Now all your queries, stored procs, views, udfs will need to be rewritten to ensure that the siteid is part of them. PAy particular attention to any dynamic SQL. Otherwise you could be showing client A's information to client B. Clients don't tend to like that. We brought a client from a separate database into the main application one time (when they decided they didn't still want to pay for a separate server). The developer missed just one place where client_id had to be added. Unfortunately, that sent emails to every client concerning this client's proprietary information and to make matters worse, it was a nightly process that ran in the middle of the night, so it wasn't known about until the next day. (the developer was very lucky not to get fired.) The point is be very very careful when you do this and test, test, test, and test some more.

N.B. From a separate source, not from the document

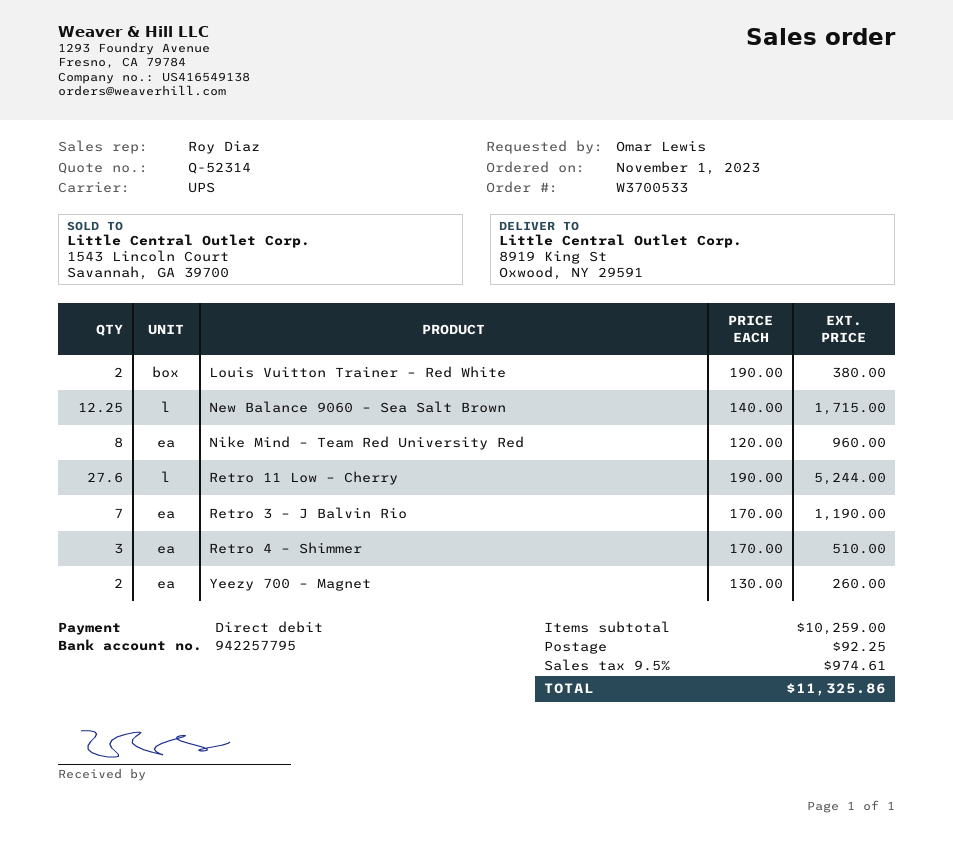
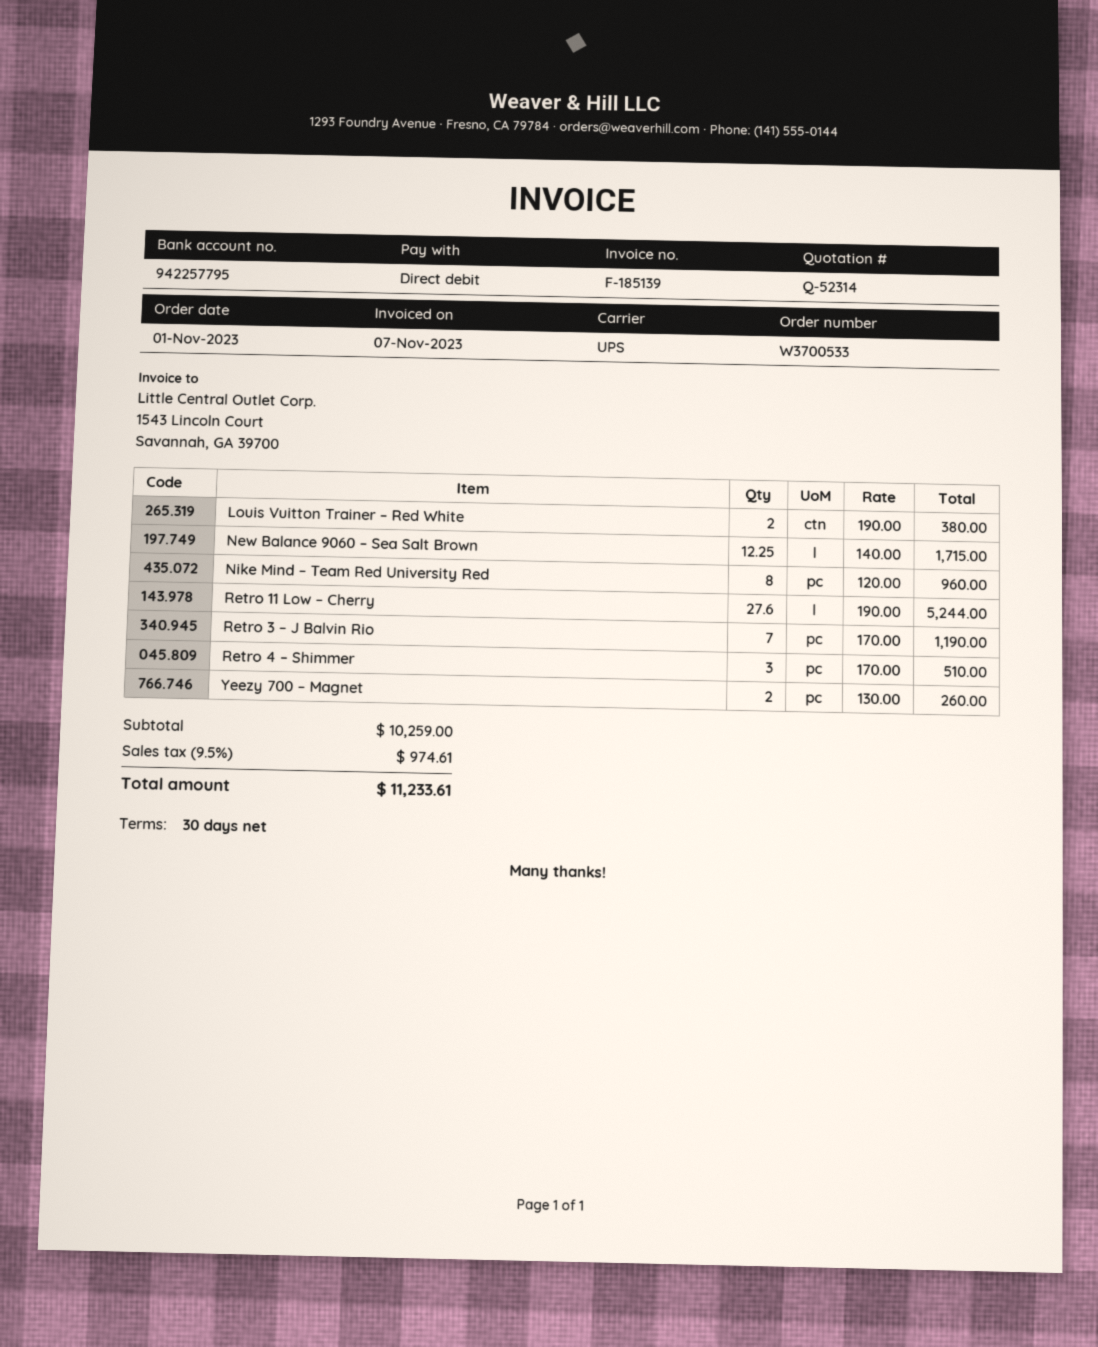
shipping: 92.25 -> none
total: 11325.86 -> 11233.61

Make sure to test all automated behind the scenes stuff as well as the UI stuff.
what I was explaining in Florence towards the end of last year is if you had to keep the database names and the logical layer of the database the same for the application. In that case you'd do the following:
Collapse all the data into consolidated tables into one master, consolidated database (hereafter referred to as the consolidated DB).

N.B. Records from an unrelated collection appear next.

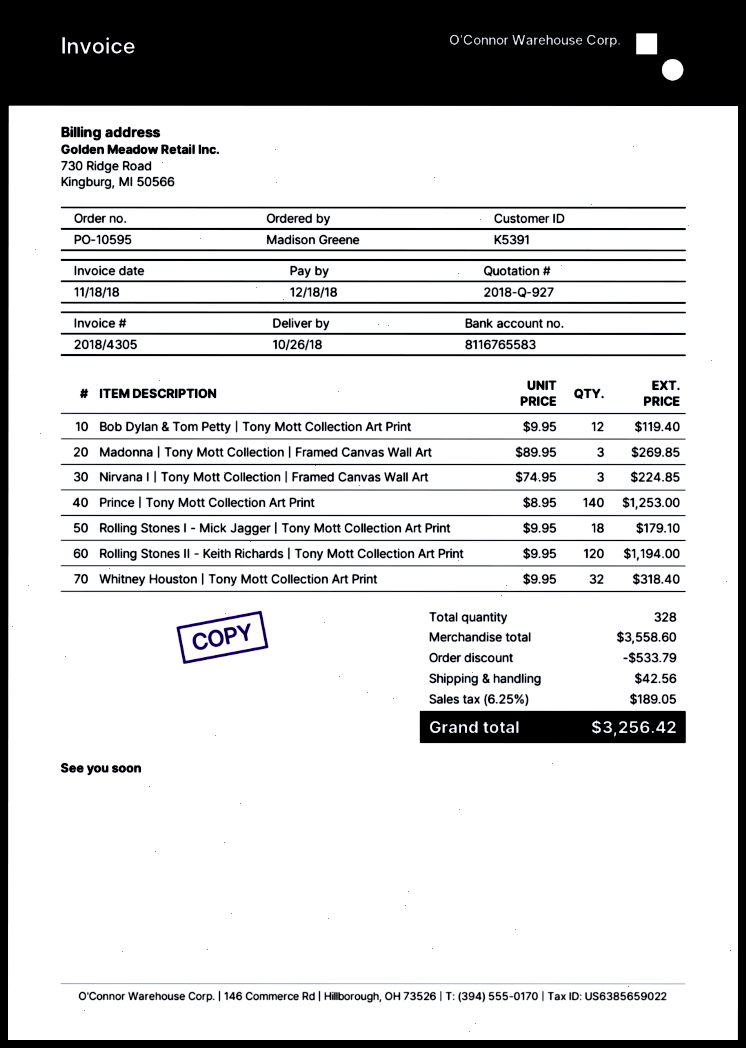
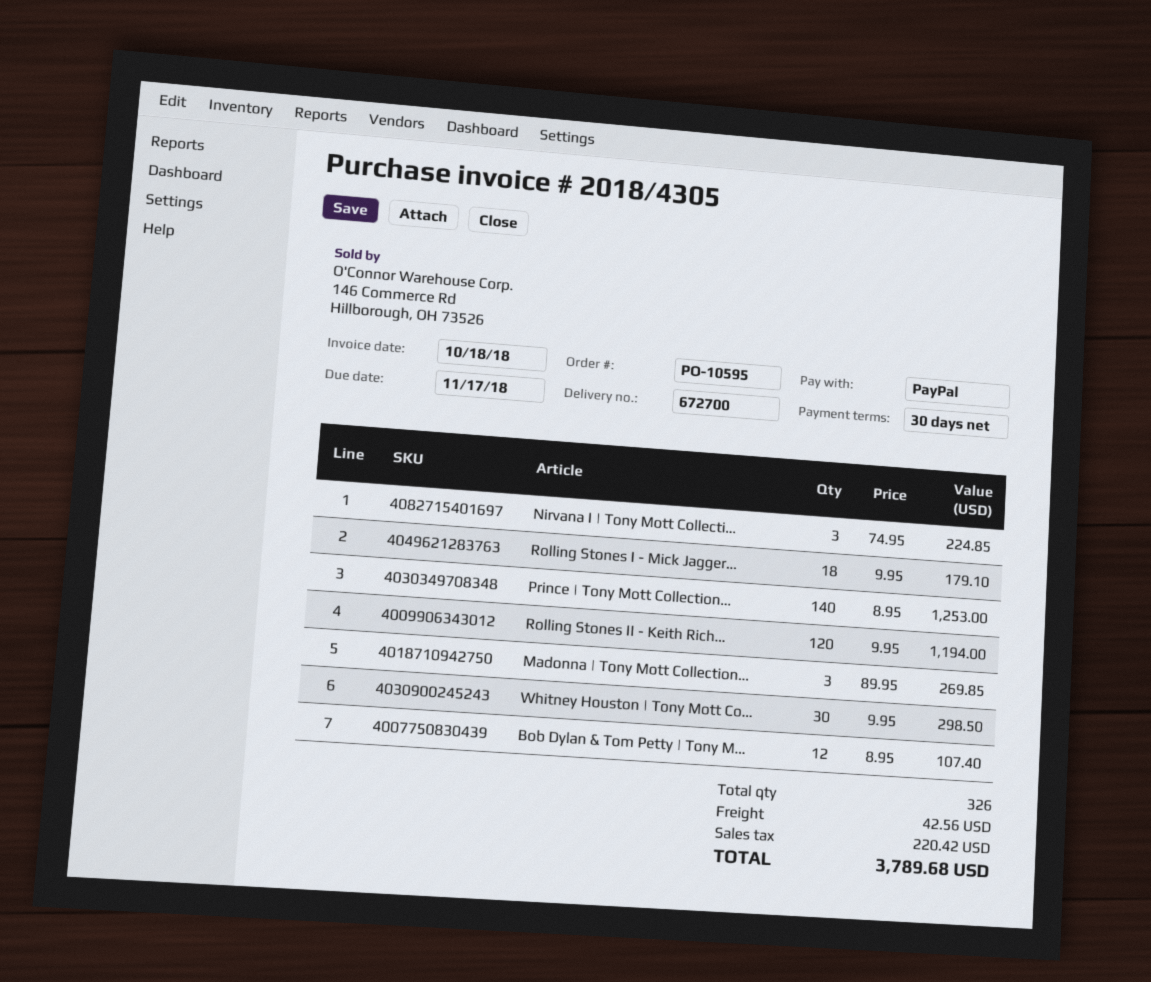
invoice date: 2018-11-18 -> 2018-10-18
due date: 2018-12-18 -> 2018-11-17
Bob Dylan & Tom Petty | Tony Mott Collection Art Print: 12 x 9.95 = 119.40 -> 12 x 8.95 = 107.40
Whitney Houston | Tony Mott Collection Art Print: 32 x 9.95 = 318.40 -> 30 x 9.95 = 298.50
total quantity: 328 -> 326
discount: 533.79 -> none
tax: 189.05 -> 220.42
total: 3256.42 -> 3789.68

Those tables would have to have an identifier like SiteID.
Create the new databases with the existing names.
Create views with the old table names which use row-level security to query the tables in the consolidated DB, but using the SiteID to filter.
Set up the databases for cross-database ownership chaining so that the service accounts can't "accidentally" query the base tables in the consolidated DB. Access must happen through the views or through stored procedures and other constructs that will enforce row-level security. Now, if it's the same service account for all sites, you can avoid the cross DB ownership chaining and assign the rights on the objects in the consolidated DB.
Rewrite the stored procedures to either handle the change (since they are now referring to views and they don't know to hit the base tables and include SiteID) or use InsteadOf Triggers on the views to intercept update requests and put the appropriate site specific information into the base tables.
If the data is large you could look at using a partioned view. This would simplify your access code as all you'd have to maintain is the view; however, if the data is not large, just add a column to identify the customer.
Depending on what the data is and your security requirements the threat of cross contamination may be a show stopper.
Assuming you have considered this and deem it "safe enough". You may need/want to create VIEWS or impose some other access control to prevent customers from seeing each-other's data.
IIRC a product called "Trusted Oracle" had the ability to partition data based on such a key (about the time Oracle 7 or 8 was out). The idea was that any given query would automagically have "and sourceKey = #userSecurityKey" (or some such) appended. The feature may have been rolled into later versions of the popular commercial product.
To expand on Gregory's answer, you can also make a parent ssis that calls the package doing the actual moving within a foreach loop container.
The parent package queries a config table and puts this in an object variable. The foreach loop then uses this recordset to pass variables to the package, such as your database name and any other details the package might need.
You table could list all of your client databases and have a flag to mark when you are ready to move them. This way you are not sitting around running the ssis package on 32,767 databases. I'm hooked on the foreach loop in ssis.